Making an o-ring style figure from non o-ring parts
Making an o-ring style figure from non o-ring parts by Lance Sputnik
This is something I have played around with a bit a few times with varying degrees of satisfaction. I feel like it's opened up a whole new batch of possibilities as far as fodder and really given me a lot more room to achieve the look I am after. I thought that this would be a great opportunity to share some of what I've learned. And what better figure to document the process on than one of my favorite characters - Multiple Man.
What to do with Mutt Williams?
It occurred to me while looking through some of my left over Star Wars and Indiana Jones fodder that I had a TON of Mutt Williams t-shirts and a left over Wolverine Origins gambit coat and hey! I can make me a pretty nifty modern era Madrox figure.
Pulling together parts
The first thing I did was gather up a range of parts that achieved the look I want. None of the legs had quite what I wanted, so I pulled out a pair of Chap Mei Rescue guy legs that fit my goal.
First order of business is the torso, as the legs will take quite a bit more work. Just a little bit of work to get the coat arms to fit in the torso.
Now for the O-ring
First, I drill a small hole into the back, about the same diameter as a Joe back screw. If you place it right, it should go through just at the top of the cavity where the lower body post came up into the torso. Then, I drill a second hole right on top of the first one, just not as deep. This is the recess for the screw head.
Cramming and screwing
There's no real science for this next part, the part I like to refer to as cramming the oring up inside the torso and threading the screw through it, holding it in place from the inside. Basically, I just cram the oring up inside the torso and thread the screw through it, holding it in place from the inside.
Now for the legs. First things first: Cutting off the ARAH knees to use on the Chap Mei legs. No real science to this either, just make sure you leave enough room to drill a small hole up into it from the bottom. I picked the Outback thighs because he's got that little seam down the side that sort of resembles the same on the Chap Mei legs. Plus, the cargo pants work perfectly well for what is basically a civilian figure.
I drilled a small hole up inside the bottom of the knees, and also into the top of the lower legs. Now there's not an exact way that I have yet discovered for lining the holes up perfectly, but with the differing diameter of the leg pieces, I know I will be sanding to get a smooth fit, so I am not too concerned at this point.

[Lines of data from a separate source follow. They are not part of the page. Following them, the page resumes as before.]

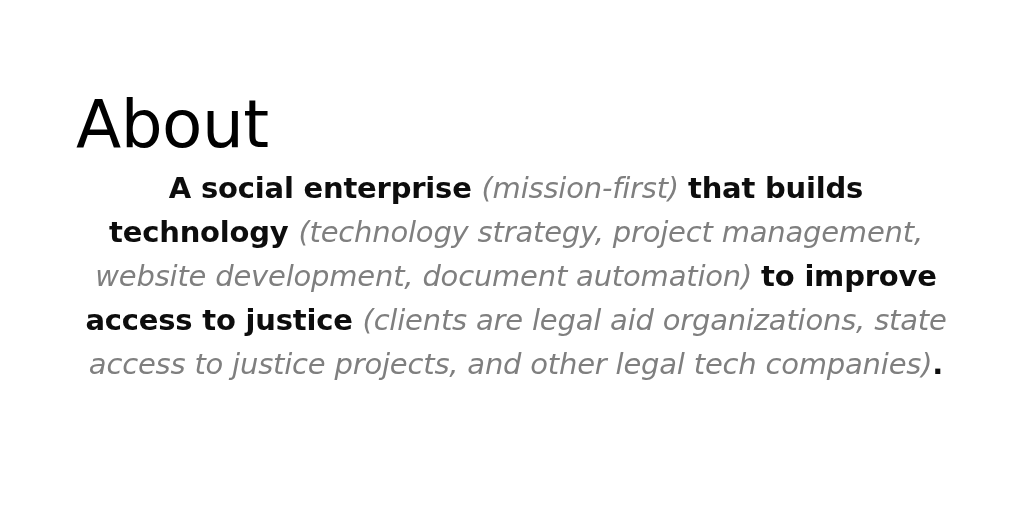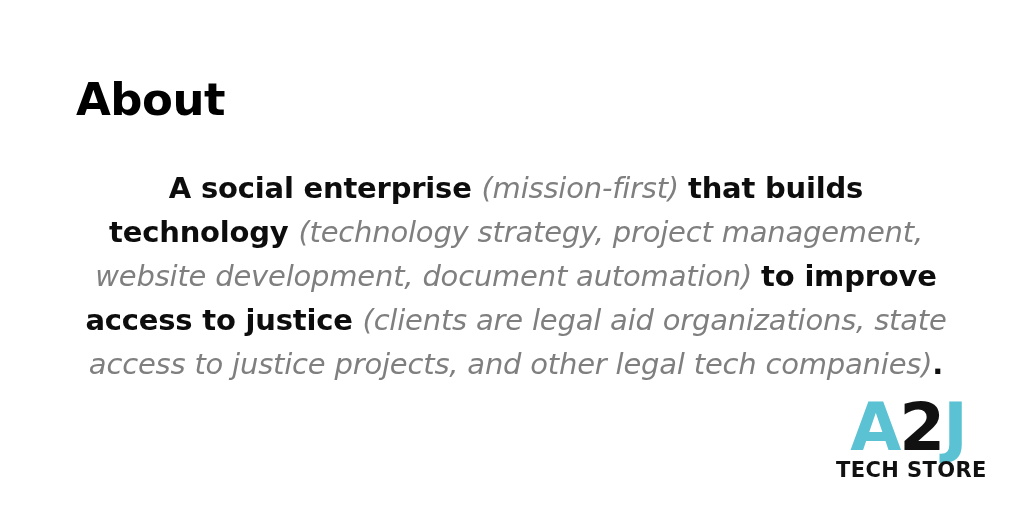--- a/index.html
+++ b/index.html
@@ -27,8 +27,8 @@
     left: 76px;
     top: 46px;
     font-family: "DejaVu Sans", sans-serif;
-    font-size: 45px;
-    font-weight: 700;
+    font-size: 66px;
+    font-weight: 400;
     line-height: 1.05;
     color: #000000;
     letter-spacing: -0.5px;

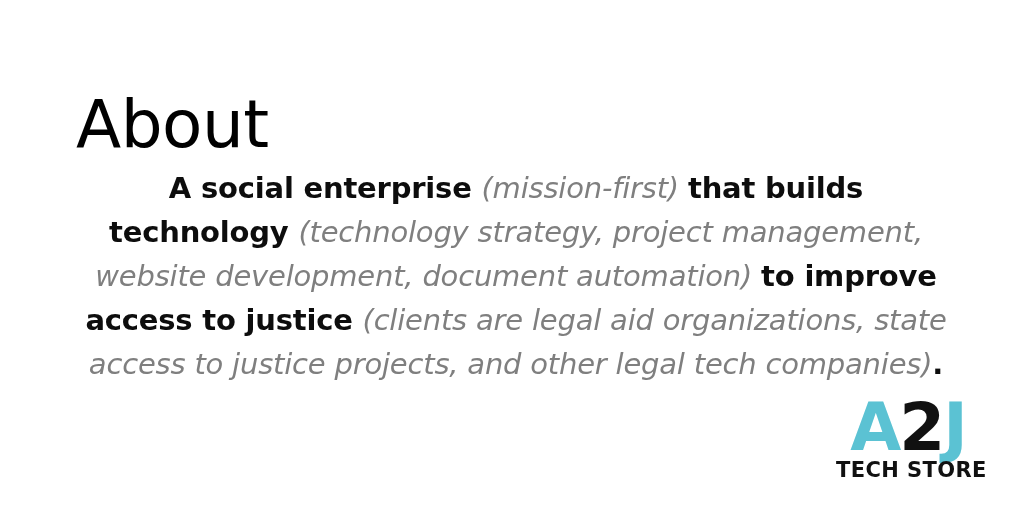--- a/index.html
+++ b/index.html
@@ -114,10 +114,6 @@
     <p class="body-text"><span class="b">A social enterprise </span><span class="i">(mission-first) </span><span class="b">that builds technology </span><span class="i">(technology strategy, project management, website development, document automation) </span><span class="b">to improve access to justice </span><span class="i">(clients are legal aid organizations, state access to justice projects, and other legal tech companies)</span><span class="dot">.</span></p>
   </div>
 
-  <div class="logo">
-    <span class="logo-main"><span class="logo-a">A</span><span class="logo-2">2</span><span class="logo-j">J</span></span>
-    <span class="logo-sub">TECH STORE</span>
-  </div>
 
 </div>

Next I add a small plastic peg in the knee pieces. This is not for creating a swivel lower leg in this case, though this is the same technique I would use for that. This time around it's just for creating a stronger joint. The pegs I generally use are actually Chap Mei arrows. They are the perfect size to fit in the hole created by my drill bit, and I have a great number of these bad boys on hand.
Now at this point I put the two pieces together to see how well they fit. I had sort of eyeballed where the knee was when I cut the lower legs off of the Chap Mei legs, but they are looking a bit too long at this point.
Expect a little trial and error. Here you can see the legs are way too long and one of the holes I drilled was off center too much.
I don't like the idea of re-doing the hole and stuff, so I sort of piece the figure together to confirm my fears.
The legs are too long. So I have to trim them, and redo the hole in the one, which means filling the first hole in with green stuff, which I am also going to use to smooth out the joint to make it look more seamless once I paint it.
Now for an idea how it's going to look with the rest of the body...
Adding Green Stuff
Once the green stuff cures, I've got some sanding, cutting and smoothing to do. This time I've got a much better feeling out of the legs...
Don't waste the Green Stuff
As an aside, I like to always have an extra piece laying around when I work with green stuff that needs some work, so that I don't have any waste, cuz that stuff is not cheap.
Painting and reconstruction
Sometimes it's hard to tell how something is going to look until you get the paint on there. So far, I am still encouraged.
Now for the tricky part... fishing the oring down through the waist piece and hooking the t-hook onto it. This is a tricky process, and by the time I got the legs on right, there were several places that needed the paint retouched.
Once I get the paint fixed, it's time to add the jacket and the Wild Bill hands. I forgot to take pics of that part, but it was a simple matter if drilling a could of holes into the end of the arms for the hands to connect to.
The finished product
And at last, I give you...Jamie Madrox, the Multiple Man!
All in all, it seems like a lot of work, but this only took me two days. Even then, that was so the green stuff could cure properly. The figure fits perfectly with what I had wanted it to when standard o-ring parts were not going to give me the look I wanted.